What do you do when a raging wildfire threatens to engulf your observatory? You light backfires, spray fire retardant and water bomb the slopes… but mostly you just hope for good luck.

Smoke from backfires set to consume debris that could fuel a wildfire surrounds the Mt. Wilson observatory in early September.

LA Times

Last month, the Mt. Wilson Observatory got a welcome dose of good luck when it escaped destruction by the notorious Station Fire, which burned out of control for weeks in the mountainous woodlands north of Los Angeles.
Mt. Wilson is home to the 100-inch Hooker telescope, one of the most storied instruments in the history of astronomy. It’s here that Edwin Hubble gathered the crucial evidence that allowed him to demonstrate, in 1925, that the universe is much, much bigger than previously thought.

In this episode of The Universe in Mind podcast, Harold McAllister, director of the Mt. Wilson Institute, talks about the observatory’s brush with oblivion. Marcia Bartusiak, author of The Day We Found the Universe explains how Hubble’s work on Mt. Wilson was the culmination of an amazing epoch of discovery that saw the cutting edge of observational astronomy migrate from Europe to the New World.

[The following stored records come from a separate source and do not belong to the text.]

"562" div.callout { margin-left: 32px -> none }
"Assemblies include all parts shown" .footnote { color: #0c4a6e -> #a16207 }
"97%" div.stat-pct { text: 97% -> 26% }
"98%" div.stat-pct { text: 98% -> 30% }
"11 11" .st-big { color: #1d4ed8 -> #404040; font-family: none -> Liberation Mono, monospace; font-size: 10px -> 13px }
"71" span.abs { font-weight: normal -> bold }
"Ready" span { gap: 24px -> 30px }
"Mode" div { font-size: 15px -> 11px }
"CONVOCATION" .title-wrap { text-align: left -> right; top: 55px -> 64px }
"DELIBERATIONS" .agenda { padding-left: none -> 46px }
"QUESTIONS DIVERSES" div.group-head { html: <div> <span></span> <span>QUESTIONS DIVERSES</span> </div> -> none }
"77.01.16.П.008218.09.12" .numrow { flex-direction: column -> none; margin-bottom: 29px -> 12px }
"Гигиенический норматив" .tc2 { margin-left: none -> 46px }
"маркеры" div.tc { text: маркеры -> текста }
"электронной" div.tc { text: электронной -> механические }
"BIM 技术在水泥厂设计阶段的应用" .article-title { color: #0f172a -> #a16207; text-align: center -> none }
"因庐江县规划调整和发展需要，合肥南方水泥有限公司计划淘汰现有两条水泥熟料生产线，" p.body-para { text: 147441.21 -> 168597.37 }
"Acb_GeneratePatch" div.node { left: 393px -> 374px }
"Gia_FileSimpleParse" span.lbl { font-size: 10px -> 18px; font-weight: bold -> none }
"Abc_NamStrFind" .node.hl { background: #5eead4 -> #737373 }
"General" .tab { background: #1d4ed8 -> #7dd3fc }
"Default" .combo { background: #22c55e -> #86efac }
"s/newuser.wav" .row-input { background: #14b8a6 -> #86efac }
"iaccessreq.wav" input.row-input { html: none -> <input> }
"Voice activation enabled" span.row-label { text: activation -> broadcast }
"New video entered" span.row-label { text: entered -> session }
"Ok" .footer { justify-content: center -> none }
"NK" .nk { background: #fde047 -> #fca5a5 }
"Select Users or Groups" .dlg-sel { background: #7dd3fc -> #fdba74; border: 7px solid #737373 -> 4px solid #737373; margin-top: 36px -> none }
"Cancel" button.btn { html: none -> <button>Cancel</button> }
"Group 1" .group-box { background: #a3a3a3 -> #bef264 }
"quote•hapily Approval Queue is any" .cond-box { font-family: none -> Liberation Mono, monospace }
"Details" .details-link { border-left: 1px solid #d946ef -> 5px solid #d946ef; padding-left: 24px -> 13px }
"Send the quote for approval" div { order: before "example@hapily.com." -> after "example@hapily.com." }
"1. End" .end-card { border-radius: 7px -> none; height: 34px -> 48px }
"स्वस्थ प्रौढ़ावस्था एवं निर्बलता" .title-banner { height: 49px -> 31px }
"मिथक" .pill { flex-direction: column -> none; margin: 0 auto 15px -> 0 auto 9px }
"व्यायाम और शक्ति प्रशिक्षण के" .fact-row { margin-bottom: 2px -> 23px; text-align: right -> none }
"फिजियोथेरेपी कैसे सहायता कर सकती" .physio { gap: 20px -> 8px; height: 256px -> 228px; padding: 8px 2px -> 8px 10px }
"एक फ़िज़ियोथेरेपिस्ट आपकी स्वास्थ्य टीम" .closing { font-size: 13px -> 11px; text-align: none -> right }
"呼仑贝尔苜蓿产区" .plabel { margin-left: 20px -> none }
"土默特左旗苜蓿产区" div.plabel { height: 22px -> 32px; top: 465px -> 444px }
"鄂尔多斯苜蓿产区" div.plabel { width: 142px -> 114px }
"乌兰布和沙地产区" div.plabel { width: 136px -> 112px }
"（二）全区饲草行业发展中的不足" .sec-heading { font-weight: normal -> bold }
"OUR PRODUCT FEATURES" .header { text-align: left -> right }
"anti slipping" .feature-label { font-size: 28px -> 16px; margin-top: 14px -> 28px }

Ivan Semeniuk is host of the podcast The Universe in Mind and a science journalist in residence at the Dunlap Institute for Astronomy and Astrophysics, University of Toronto.

Comments


Image of Colin Gowan

Colin Gowan

October 19, 2009 at 4:13 pm

I live on the edge of the bush and daily run in it and each year, on several occasions I have pointed out fire trails in need of repair or trees that have fallen over them and months pass and I report it again and discover that it has already been reported, years have now passed and I am not happy.
I am no longer a voluntary member of my local bush fire brigade, I see no reason to place myself in greater unavoidable risk, I care about my community and am happy to help but if our community leaders want to ignore an obvious problem why should I volunteer my life for their ignorance.
When I was a kid a section of the bush was control burned each year.
It would take 7 to 10 years until all areas had been control burned and then they start over again but this no longer takes place.
Leaf litter builds up over time and instead of 2 to 3 inches that gets burned every 7 to 10 years there is now 10 to 12 inches of leaf litter.
My family’s fire battle plan is now much different to when I was a kid, in the past we would have stayed to protect our house from spot fires and sheltered inside while the fire passed over and around us but now the fire would be much hotter and there is no longer major community volunteers to help out.
Yes sadly I am not the only one who has made the decision to be less active in our local bush fire brigade.
Our local council isn’t helping either with more housing approvals bunching houses closer together and much closer to the bush, heck bloody fire breaks are a thing of the past.
Sadly Australia is not the only country sticking its head in the sand with regards to protection.